EXERCISE BRIEF
No pictures belong in the copy. Retype exactly, and only, the stretch of lines below from the one with "border: 5px solid" through the one with "background: #1d4ed8 ->".

MATERIALS PROVIDED
* * *
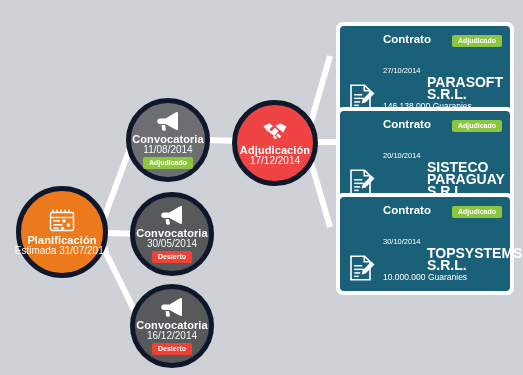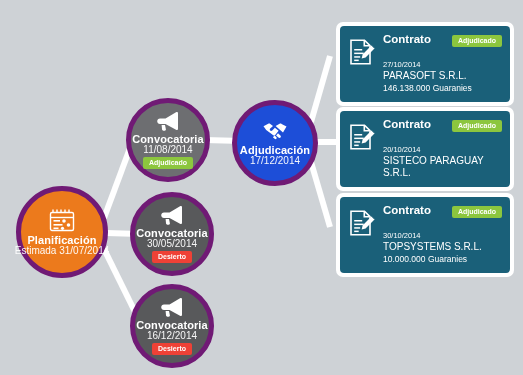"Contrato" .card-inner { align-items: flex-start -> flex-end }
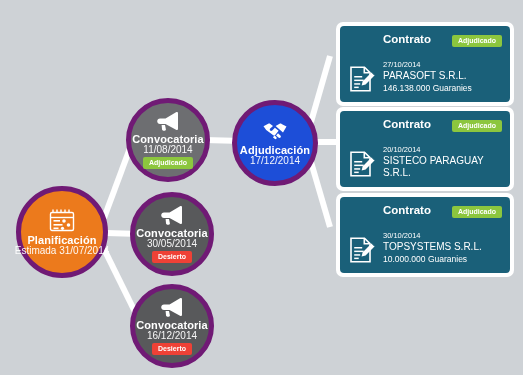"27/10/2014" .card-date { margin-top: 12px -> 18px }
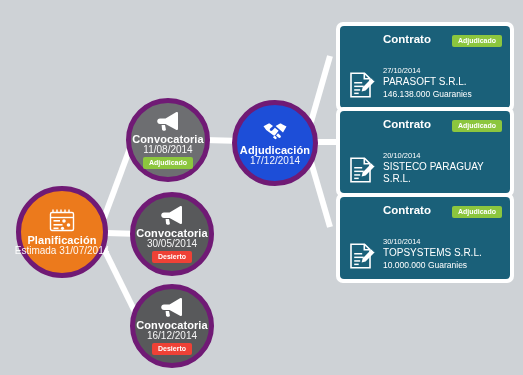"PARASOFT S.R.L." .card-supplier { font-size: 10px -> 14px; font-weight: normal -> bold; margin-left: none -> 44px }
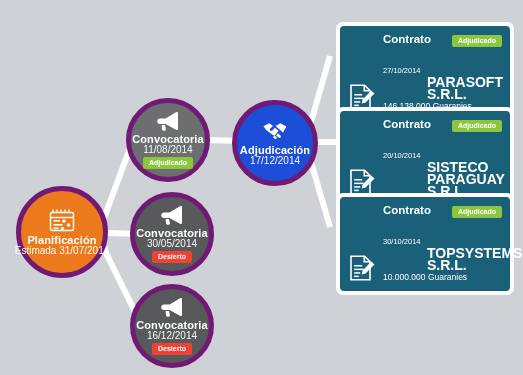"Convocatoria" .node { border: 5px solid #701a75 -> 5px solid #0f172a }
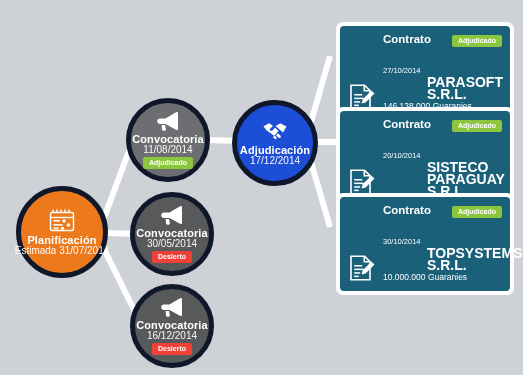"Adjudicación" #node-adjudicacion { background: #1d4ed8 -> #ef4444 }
* * *
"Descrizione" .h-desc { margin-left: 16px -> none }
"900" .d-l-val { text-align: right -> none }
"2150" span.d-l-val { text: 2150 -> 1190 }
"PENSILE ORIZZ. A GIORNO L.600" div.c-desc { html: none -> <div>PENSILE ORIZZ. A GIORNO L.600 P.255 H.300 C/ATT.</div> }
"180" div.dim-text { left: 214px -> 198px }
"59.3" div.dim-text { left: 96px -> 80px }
* * *
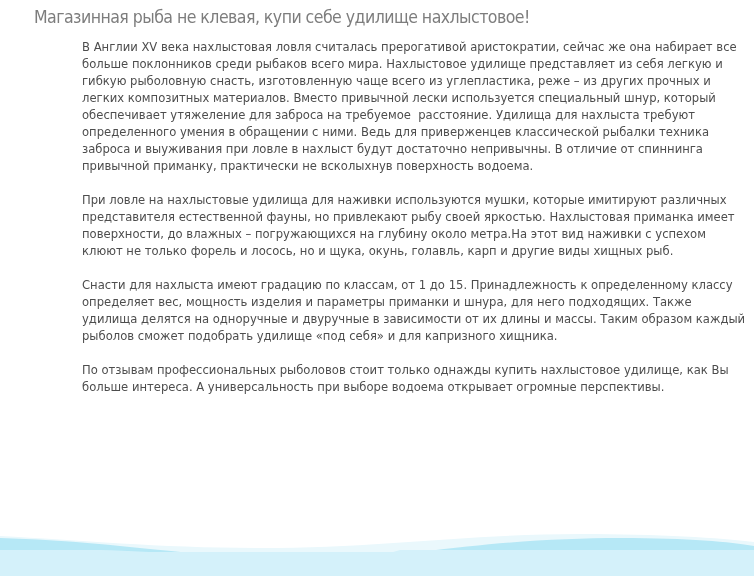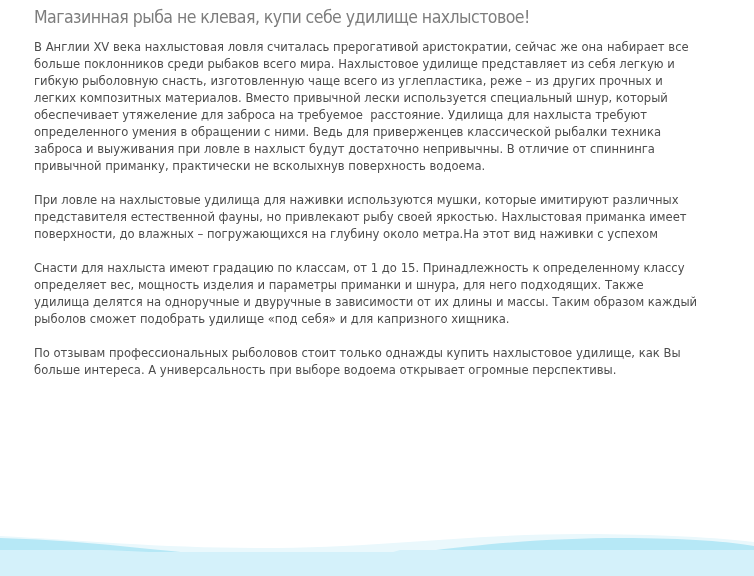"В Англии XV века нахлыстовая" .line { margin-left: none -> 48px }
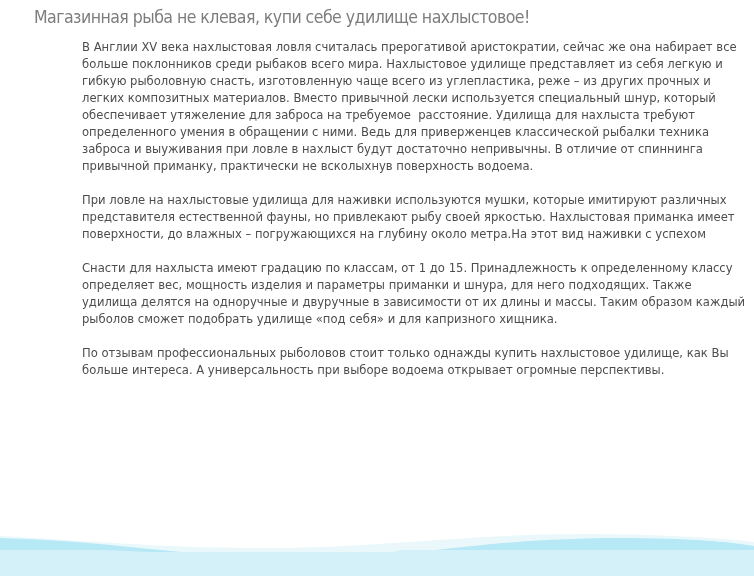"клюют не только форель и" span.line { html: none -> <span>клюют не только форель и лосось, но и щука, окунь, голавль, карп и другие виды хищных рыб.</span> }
* * *
SOLVED PROBLEM
"Convocatoria" .node { border: 5px solid #701a75 -> 5px solid #0f172a }
"Adjudicación" #node-adjudicacion { background: #1d4ed8 -> #ef4444 }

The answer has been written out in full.